Background
Vitamin K allows for γ-carboxylation of glutamyl residues, a conversion that activates clotting factors and bone proteins. Vitamin K antagonists such as warfarin inhibit this process. Our goal was to quantify the association between warfarin and osteoporotic fractures in patients with atrial fibrillation.
Methods
This was a retrospective cohort study of Medicare beneficiaries with atrial fibrillation who were hospitalized between March 1998 and April 1999 in all 50 US states. The study outcome was osteoporotic fractures, identified by an International Classification of Diseases, Ninth Revision, Clinical Modification (ICD-9-CM) code for a fracture of the hip, spine, or wrist.
Results
Compared with 7587 patients who were not prescribed warfarin, the adjusted odds ratio (OR) of fracture was 1.25 (95% confidence interval [CI], 1.06-1.48) in 4461 patients prescribed long-term warfarin therapy (≥1 year). The association between osteoporotic fracture and long-term warfarin use was significant in men (OR, 1.63; 95% CI, 1.26-2.10) but nonsignificant in women (OR, 1.05; 95% CI, 0.88-1.26). In 1833 patients prescribed warfarin for less than a year, the risk of osteoporotic fracture was not increased significantly (OR, 1.03). Odds ratios (95% CIs) of independent predictors of osteoporotic fractures were as follows: increasing age, 1.63 (1.47-1.80) per decade; high fall risk, 1.78 (1.42-2.21); hyperthyroidism, 1.77 (1.16-2.70); neuropsychiatric disease, 1.51 (1.28-1.78); and alcoholism, 1.50 (1.01-2.24). Factors with a reduced OR (95% CI) included African American race, 0.30 (0.18-0.51); male sex, 0.54 (0.46-0.62); and use of β-adrenergic antagonists, 0.84 (0.70-1.00).
Conclusions
Long-term use of warfarin was associated with osteoporotic fractures, at least in men with atrial fibrillation. β-Adrenergic antagonists may protect against osteoporotic fractures.
Warfarin and other vitamin K antagonists are prescribed to millions of people worldwide to decrease their risk of clotting. These drugs work by interfering with the γ-carboxylation of glutamic acid (Glu) residues on clotting factors II, VII, IX, and X. Because γ-carboxylation of specific Glu residues is also required for activation of osteocalcin and other bone matrix proteins,1 vitamin K antagonists might increase the risk of osteoporotic fractures. Evidence for this hypothesis comes from experimental studies of rats, which found that therapeutic use of warfarin decreases the rate of bone formation and increases the rate of bone resorption in the rat femur, resulting in decreased femoral bone strength.
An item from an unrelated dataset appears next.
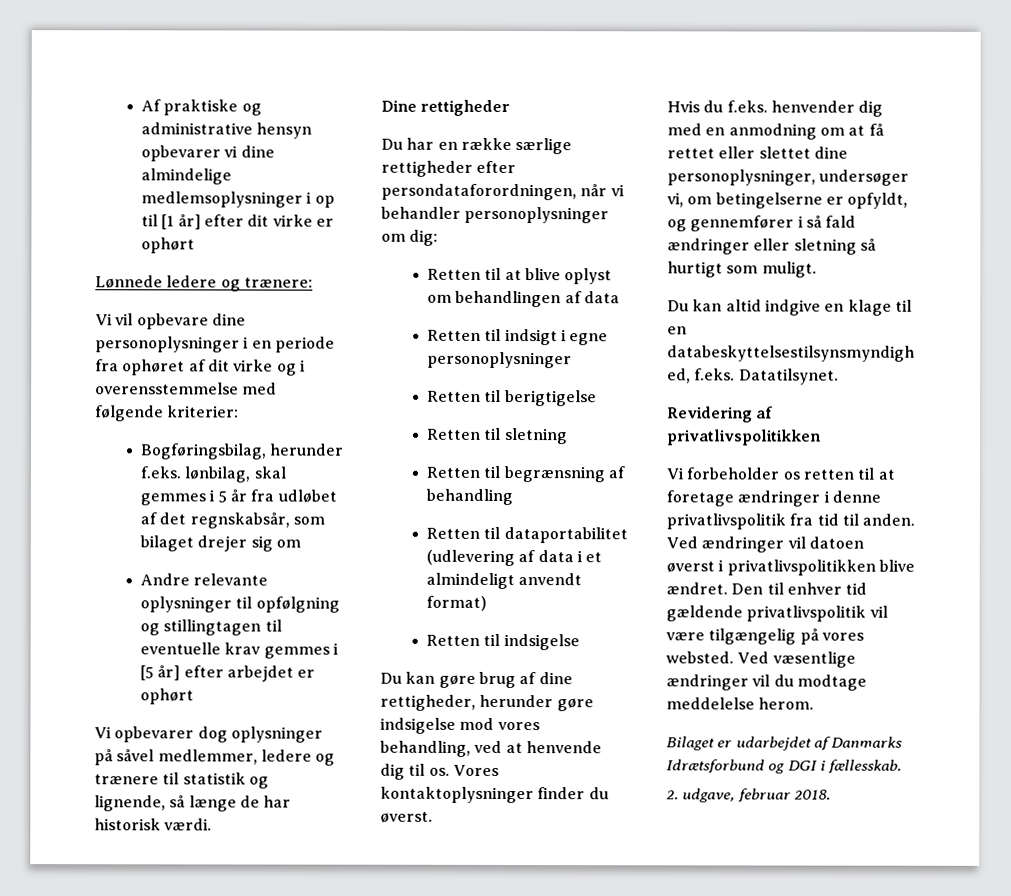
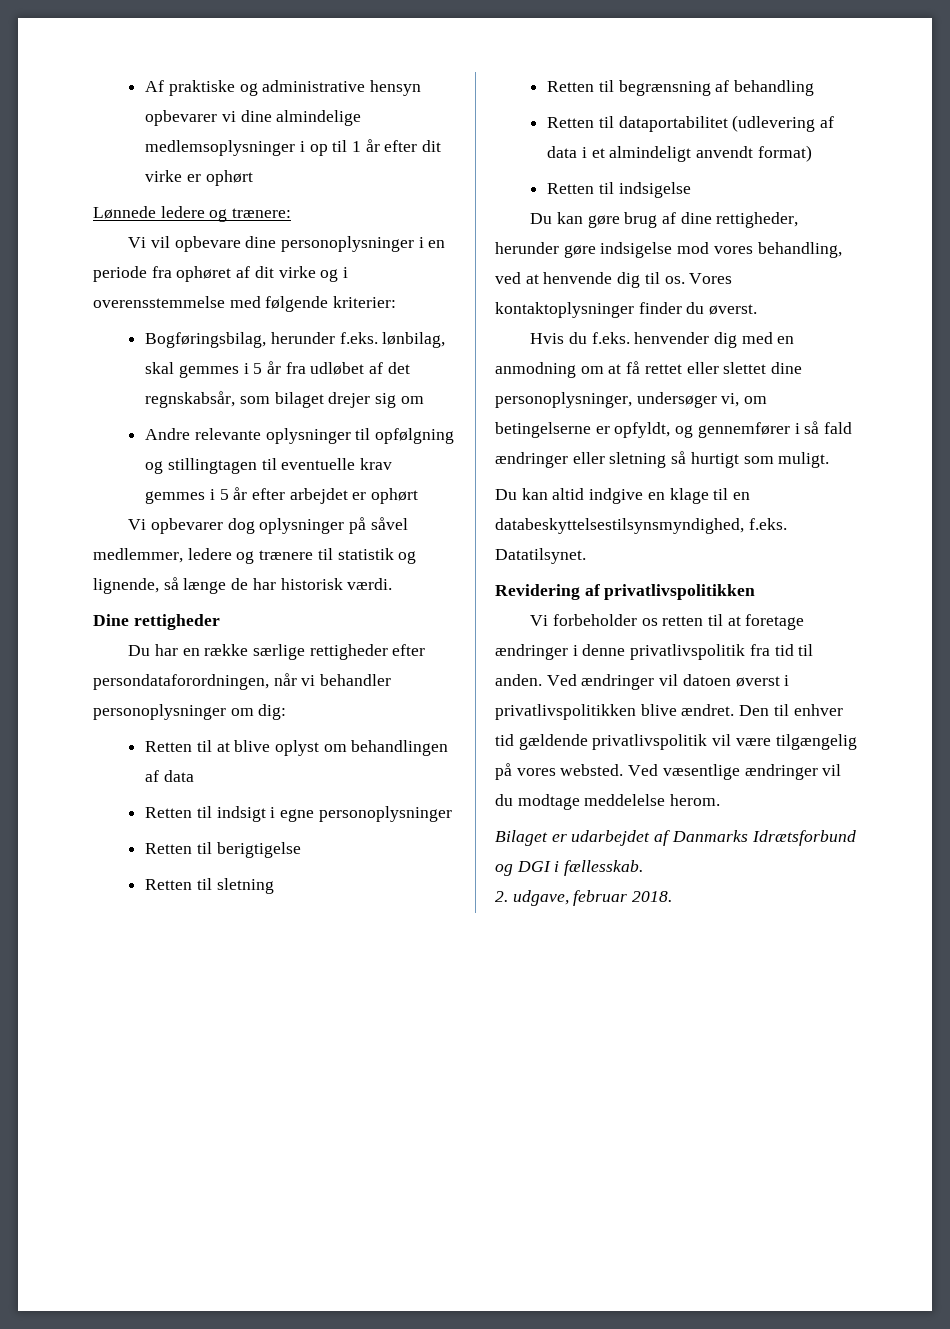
- Af praktiske og administrative hensyn opbevarer vi dine almindelige medlemsoplysninger i op til [1 år] efter dit virke er ophørt
+ Af praktiske og administrative hensyn opbevarer vi dine almindelige medlemsoplysninger i op til 1 år efter dit virke er ophørt
- Andre relevante oplysninger til opfølgning og stillingtagen til eventuelle krav gemmes i [5 år] efter arbejdet er ophørt
+ Andre relevante oplysninger til opfølgning og stillingtagen til eventuelle krav gemmes i 5 år efter arbejdet er ophørt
In utero, vitamin K antagonists interfere with bone formation, but their effect on bone health in older adults is unclear. During the first trimester, exposure to warfarin causes embryopathy that includes nasal hypoplasia and epiphyses stippling.2,3 Children who receive long-term warfarin therapy have reduced bone density.4 Adults who take vitamin K antagonists may lose bone mineral density at an accelerated rate in the femur5,6 and distal radius,7 but this observation is inconsistent.1,8 Prior studies addressing the question of whether exposure to warfarin in the elderly population is associated with osteoporotic fracture reached conflicting results.9-11
We hypothesized that patients with long-term use of warfarin would have an increased risk of osteoporotic fracture. Quantifying the risk of osteoporotic fracture from warfarin and other clinical factors is important because patients at high risk of fracture could choose to take anticoagulants in which the mechanism of action is independent of vitamin K,12,13 or they could alter their diet, behavior, or pharmacotherapy to decrease their risk of fracture.14 The secondary aim of this study was to quantify how other medications and clinical factors (eg, hyperthyroidism) affect the risk of osteoporotic fracture.
The National Registry of Atrial Fibrillation (NRAF) II data set includes Medicare Part A claims records, Part B records, and chart-abstracted data from 3586 hospitals in all 50 states during the years 1995 through 1999. Participants were selected as a stratified random sample from Medicare beneficiaries who were hospitalized with atrial fibrillation (International Classification of Diseases, Ninth Revision, Clinical Modification [ICD-9-CM] code 427.31, in any diagnostic position) between April 1, 1998, and March 31, 1999. The structured abstraction of data from medical charts was performed by the Clinical Data Abstraction Centers (CDACs) as part of the National Stroke Project. Through review of electrocardiogram reports and physician documentation, CDAC researchers confirmed the presence of atrial fibrillation during the index admission and documented the presence of comorbid conditions. To allow for full characterization of risk factors prior to index hospitalization, we excluded subjects without Part A and Part B claims data for years 1995 and 1996 (n = 422) and Medicare patients who were younger than 68 years at baseline admission during the study period (n = 1956).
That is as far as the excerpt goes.